There are other sources of vitamin K2. Natural gut bacteria produce it—Bacillus subtilis is one of those—but other fermented foods, like cheeses and salami, have it, too. But the level of K2 in natto versus cheeses and cured meats is an order of magnitude higher—fifteen- to twentyfold more K2 in natto. If you're vegetarian and you don't eat those foods, then there's virtually no source available to you. I think natto is a powerful food that provides a lot of things that could be missing in vegetarian and vegan diets.

There's a lot of potential, with a lot more strong scientific evidence, than most superfoods that are out there. This isn't science that's being funded by natto companies. This is just pure academic research.

You said earlier that foods fermented with Bacillus subtilis aren't commonly available in America. Beyond natto in Japan, what other foods are fermented with the bacteria?

There are a number of other bacillus-fermented foods in East Asia, South Asia, and Africa. The Koreans have a number of different soybean ferments that are also bacillus-based, but the most common one is doenjang, which is more or less natto, although the method of fermentation makes a product that doesn't have the sticky, gooey aspect natto does because it's a dried-down paste.

Depending on which region of Africa you're in, the name varies, but the most common name is dawadawa, which is also a paste, but historically it was a ferment of locust beans, a common protein source in central and western Africa.

What's the difference between your natto and the stuff in Styrofoam containers you can buy in Japanese grocery stores?

My natto is a fresh, never-frozen product, whereas all of the natto imported from Japan is frozen during export, with no exceptions. In Japan, all natto is fresh, and the natto there only has a shelf life of about a week. It's such a massive market and people eat it on such a daily basis that that's not a problem.
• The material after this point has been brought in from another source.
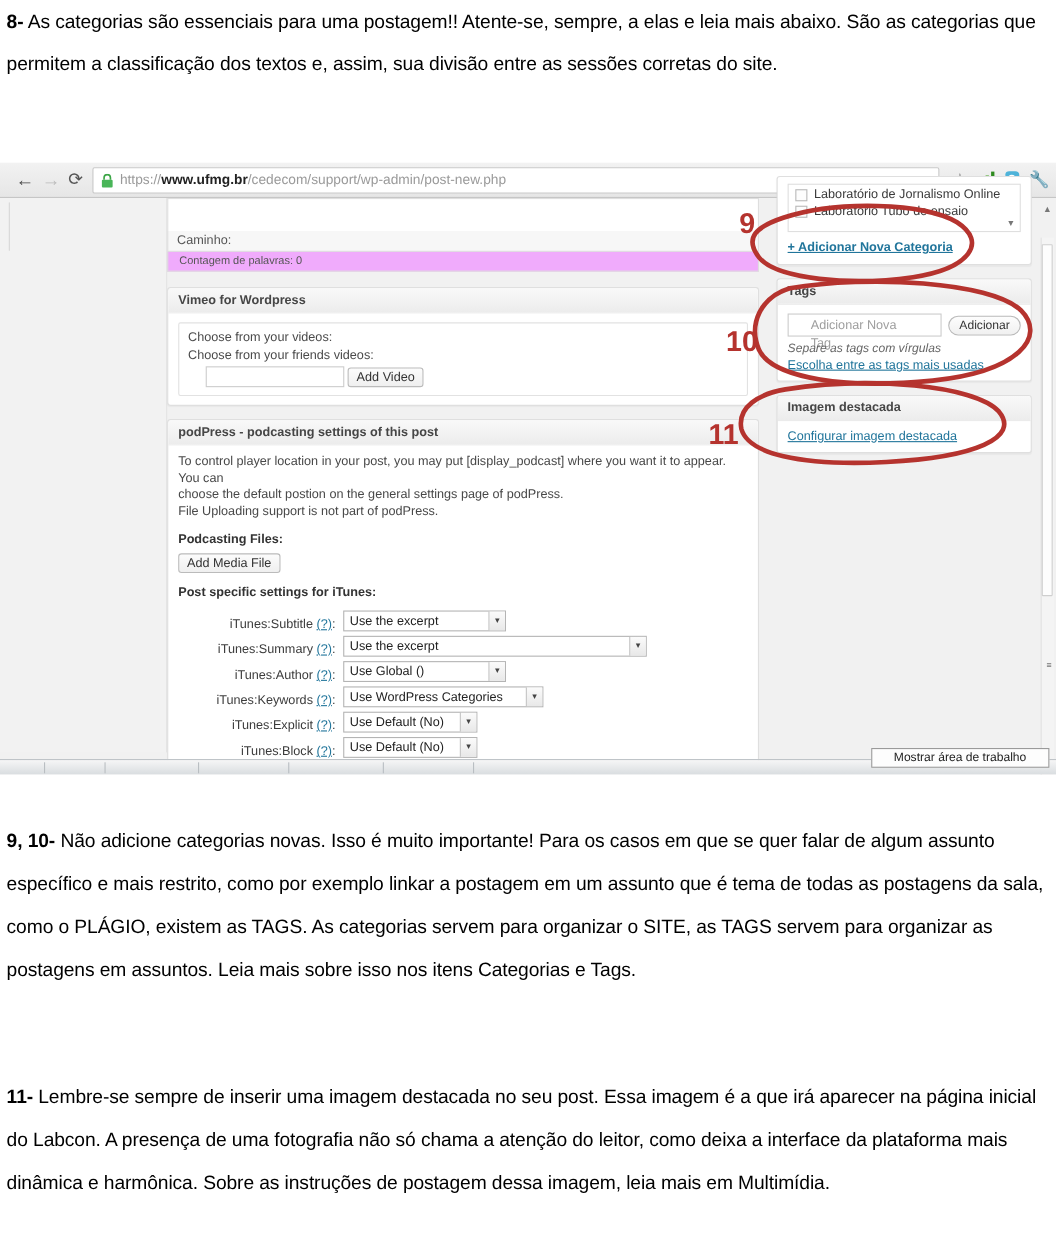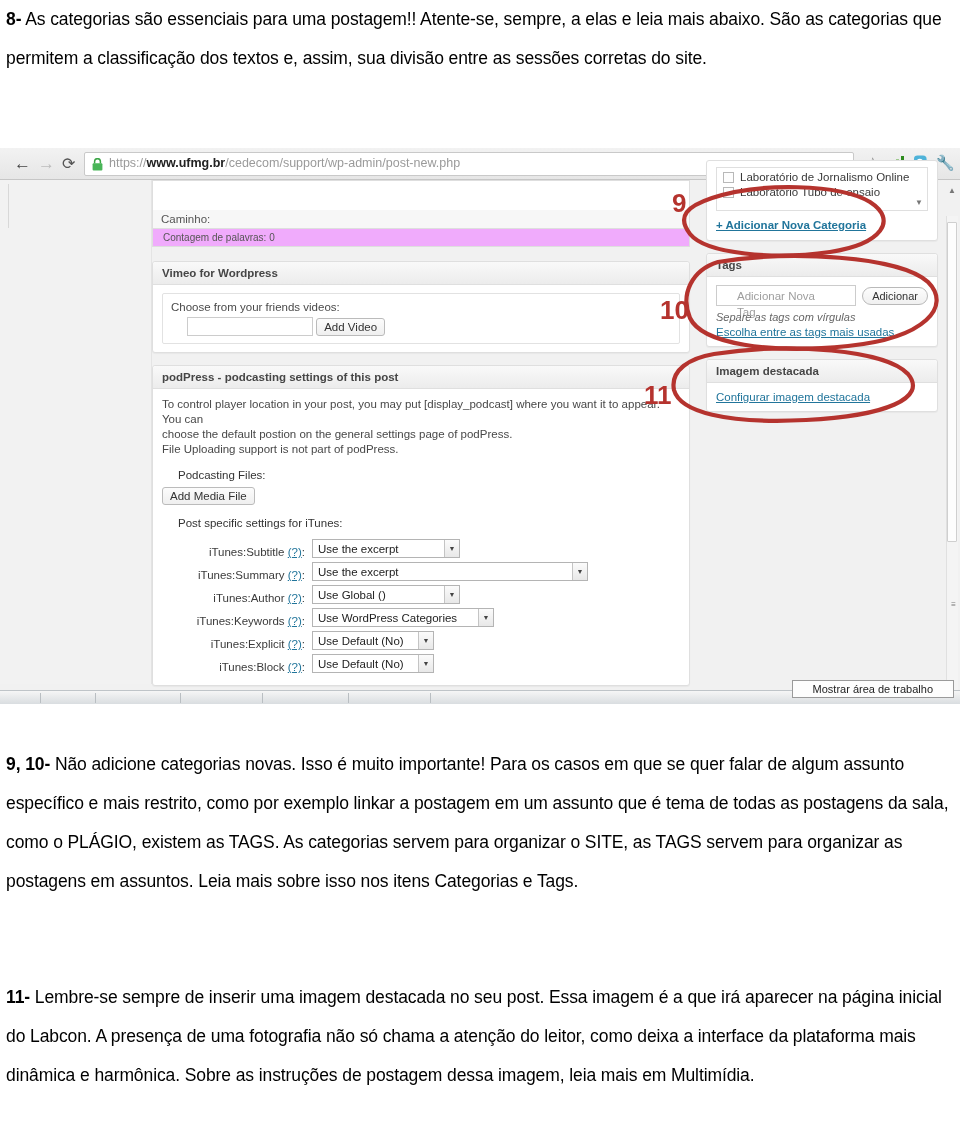"Choose from your videos:" div.vm-line { html: none -> <div>Choose from your videos:</div> }
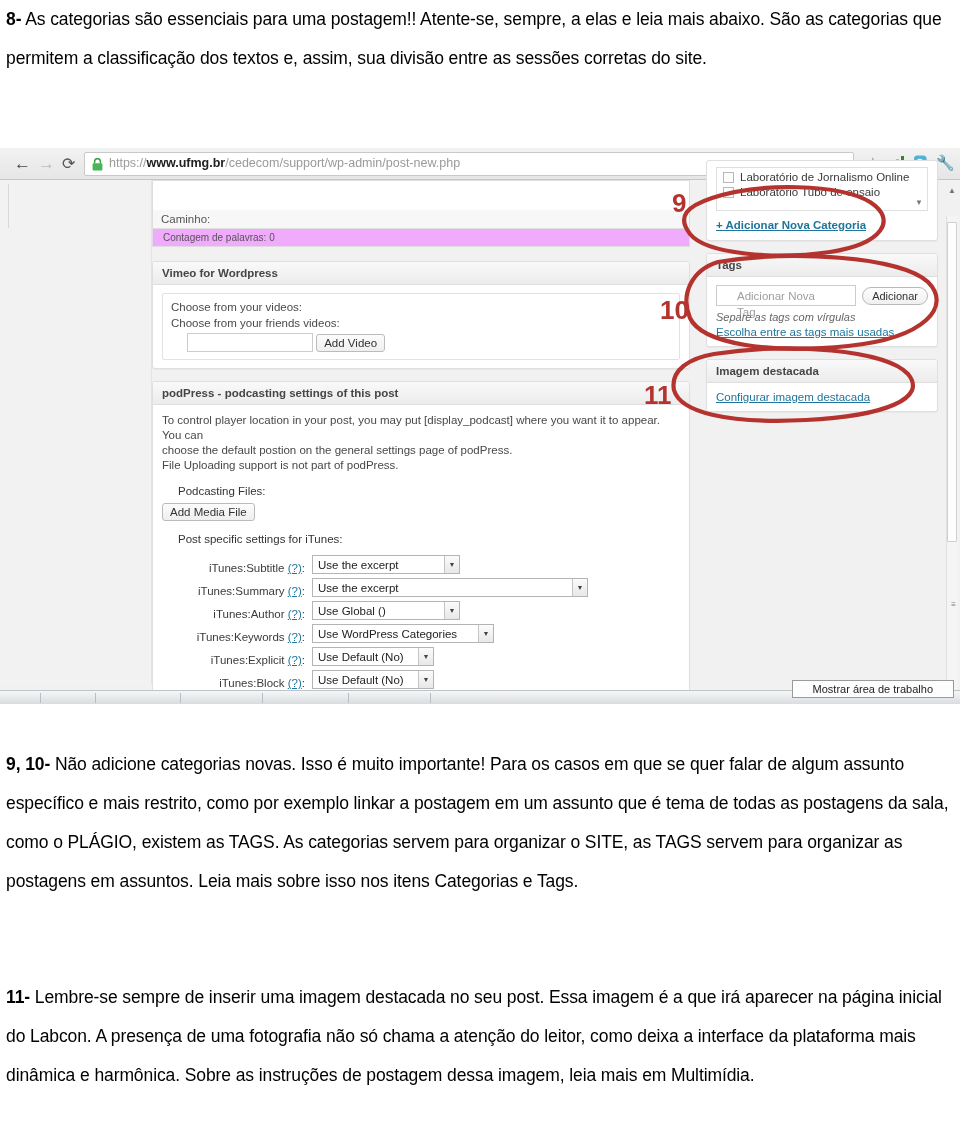"Podcasting Files:" .pp-sub { font-weight: normal -> bold; margin: 12px 16px 6px -> 12px 0 6px }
My natto, in theory, can last a very long time in the refrigerator. Like cheese, I think it has a certain window of time where it's pleasant to eat, after which it just starts getting a little too funky. I think that window is three months. I have eaten my natto at six months old, but it's pretty pungent. Real sharp. It could be fine for some people, but the majority of folks would find it too much, so I usually tell people to eat it within two months. And the big point about the freezing and thawing is that they decimate most of the health benefits, and I'm certainly finding that most of the people who are buying my natto are really into it because of the health benefits that they've heard about.

What's your favorite way to eat natto?

The experience of trying to popularize this largely unknown food and educating customers, who are always asking for serving suggestions, has pushed me to explore creative, nontraditional ways to enjoy it. If you check out my Instagram, I can't help myself, every time I eat out, I have to put natto on stuff. I actually find it much more interesting and much more accessible if you think of it as a new ingredient that you can combine with whatever foods you like.

This interview has been edited and condensed for clarity.